*** SOURCE DATA Section Begins ***

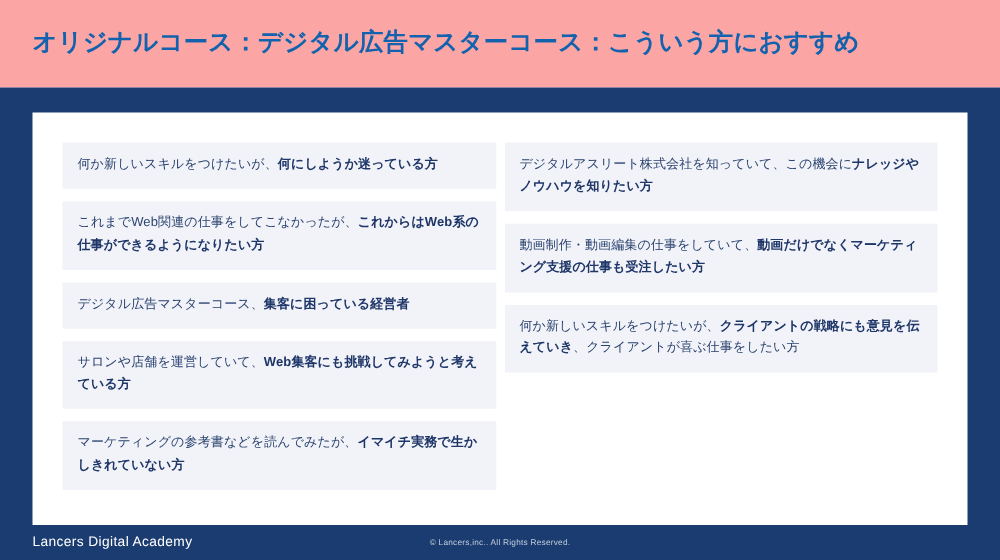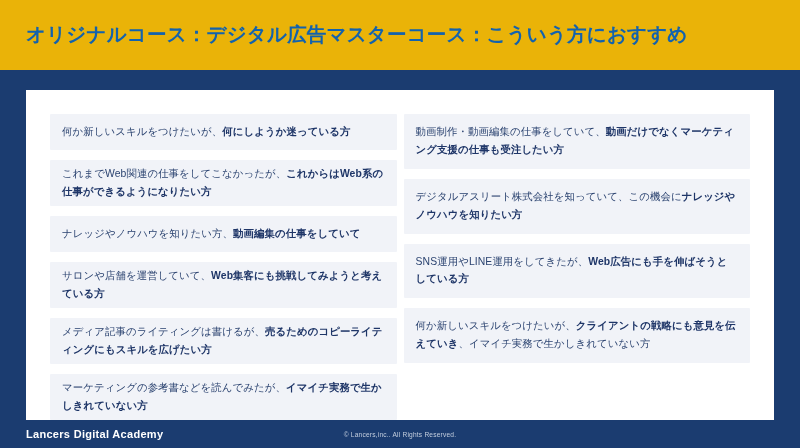--- a/index.html
+++ b/index.html
@@ -28,7 +28,7 @@
     top: 0;
     width: 800px;
     height: 70px;
-    background: #eab308;
+    background: #fca5a5;
     display: flex;
     align-items: center;
   }

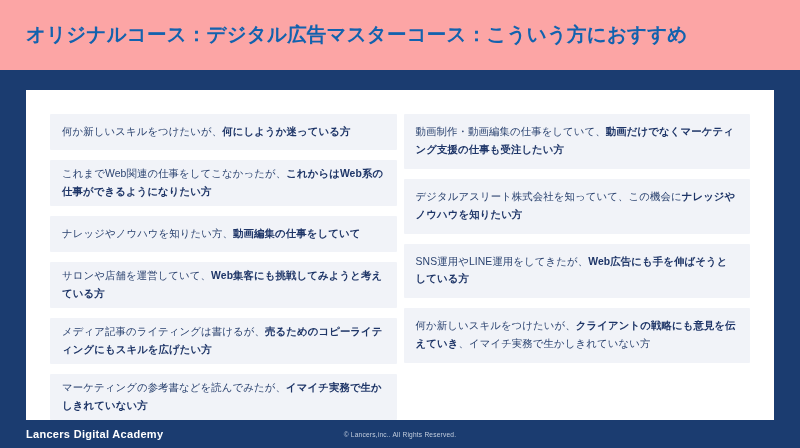--- a/index.html
+++ b/index.html
@@ -182,12 +182,12 @@
       <div class="column">
         <div class="item">
           <span class="txt">
+            <span>デジタルアスリート株式会社を知っていて、この機会に</span><b>ナレッジやノウハウを知りたい方</b><span></span>
+          </span>
+        </div>
+        <div class="item">
+          <span class="txt">
             <span>動画制作・動画編集の仕事をしていて、</span><b>動画だけでなくマーケティング支援の仕事も受注したい方</b><span></span>
-          </span>
-        </div>
-        <div class="item">
-          <span class="txt">
-            <span>デジタルアスリート株式会社を知っていて、この機会に</span><b>ナレッジやノウハウを知りたい方</b><span></span>
           </span>
         </div>
         <div class="item">

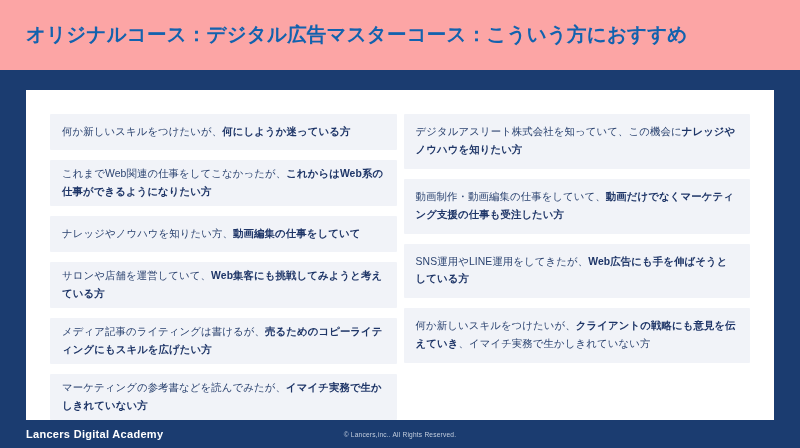--- a/index.html
+++ b/index.html
@@ -159,7 +159,7 @@
         </div>
         <div class="item">
           <span class="txt">
-            <span>ナレッジやノウハウを知りたい方、</span><b>動画編集の仕事をしていて</b><span></span>
+            <span>デジタル広告マスターコース、</span><b>動画編集の仕事をしていて</b><span></span>
           </span>
         </div>
         <div class="item">

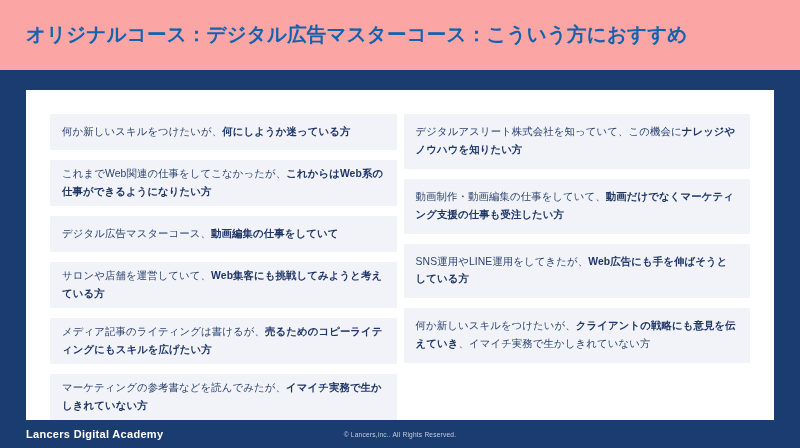--- a/index.html
+++ b/index.html
@@ -159,7 +159,7 @@
         </div>
         <div class="item">
           <span class="txt">
-            <span>デジタル広告マスターコース、</span><b>動画編集の仕事をしていて</b><span></span>
+            <span>デジタル広告マスターコース、</span><b>集客に困っている経営者</b><span></span>
           </span>
         </div>
         <div class="item">

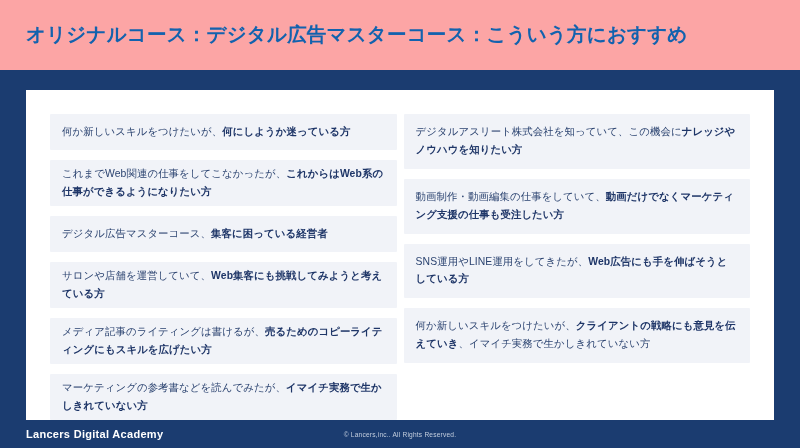--- a/index.html
+++ b/index.html
@@ -192,11 +192,6 @@
         </div>
         <div class="item">
           <span class="txt">
-            <span>SNS運用やLINE運用をしてきたが、</span><b>Web広告にも手を伸ばそうとしている方</b><span></span>
-          </span>
-        </div>
-        <div class="item">
-          <span class="txt">
             <span>何か新しいスキルをつけたいが、</span><b>クライアントの戦略にも意見を伝えていき</b><span>、イマイチ実務で生かしきれていない方</span>
           </span>
         </div>

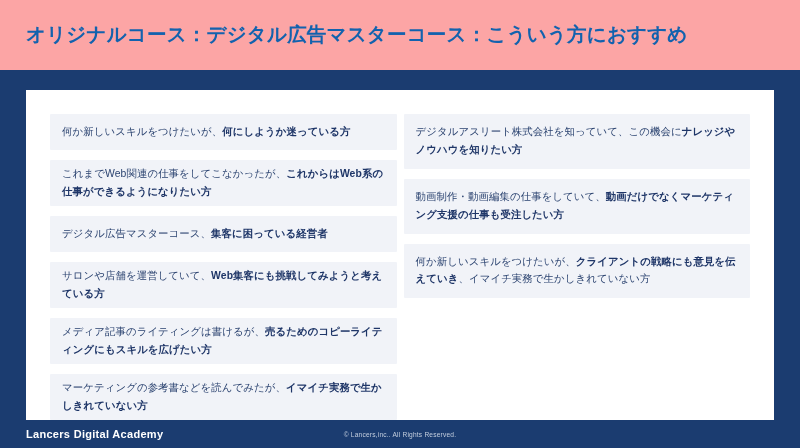--- a/index.html
+++ b/index.html
@@ -192,7 +192,7 @@
         </div>
         <div class="item">
           <span class="txt">
-            <span>何か新しいスキルをつけたいが、</span><b>クライアントの戦略にも意見を伝えていき</b><span>、イマイチ実務で生かしきれていない方</span>
+            <span>何か新しいスキルをつけたいが、</span><b>クライアントの戦略にも意見を伝えていき</b><span>、クライアントが喜ぶ仕事をしたい方</span>
           </span>
         </div>
       </div>

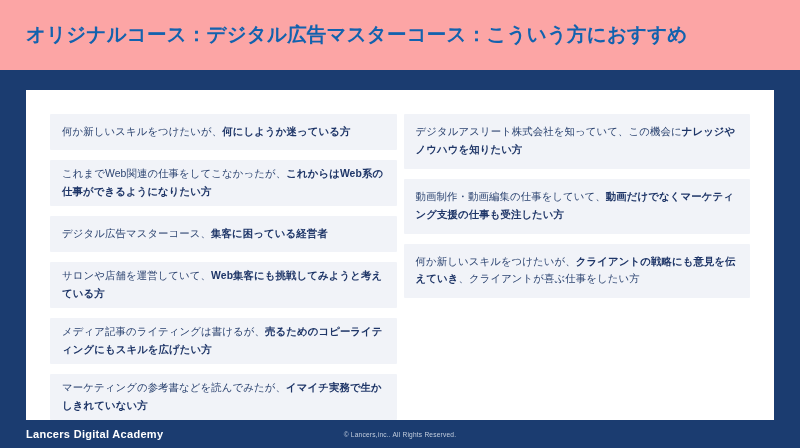--- a/index.html
+++ b/index.html
@@ -169,11 +169,6 @@
         </div>
         <div class="item">
           <span class="txt">
-            <span>メディア記事のライティングは書けるが、</span><b>売るためのコピーライティングにもスキルを広げたい方</b><span></span>
-          </span>
-        </div>
-        <div class="item">
-          <span class="txt">
             <span>マーケティングの参考書などを読んでみたが、</span><b>イマイチ実務で生かしきれていない方</b><span></span>
           </span>
         </div>

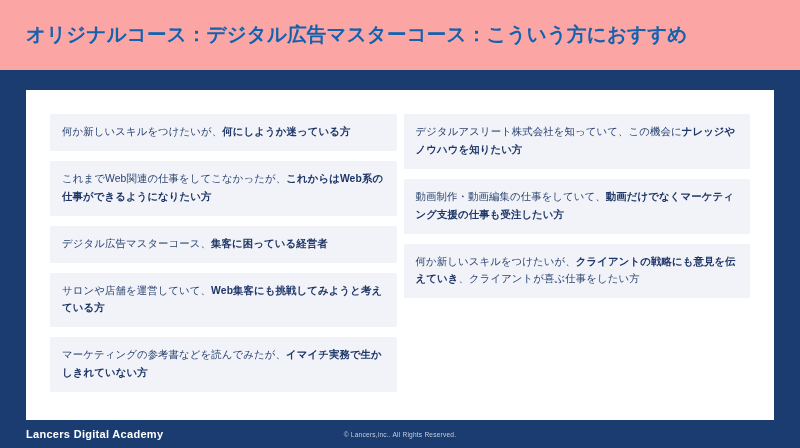--- a/index.html
+++ b/index.html
@@ -117,7 +117,7 @@
   .footer-brand {
     margin-left: 26px;
     font-size: 11px;
-    font-weight: bold;
+    font-weight: normal;
     color: #ffffff;
     letter-spacing: 0.3px;
     white-space: nowrap;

*** SOURCE DATA Section Ends ***

◆ BRIEF:
Examine the entries and say how many of their lines hold the word "background". No other words should accompany the number.

◆ RESULT OF THIS TASK:
2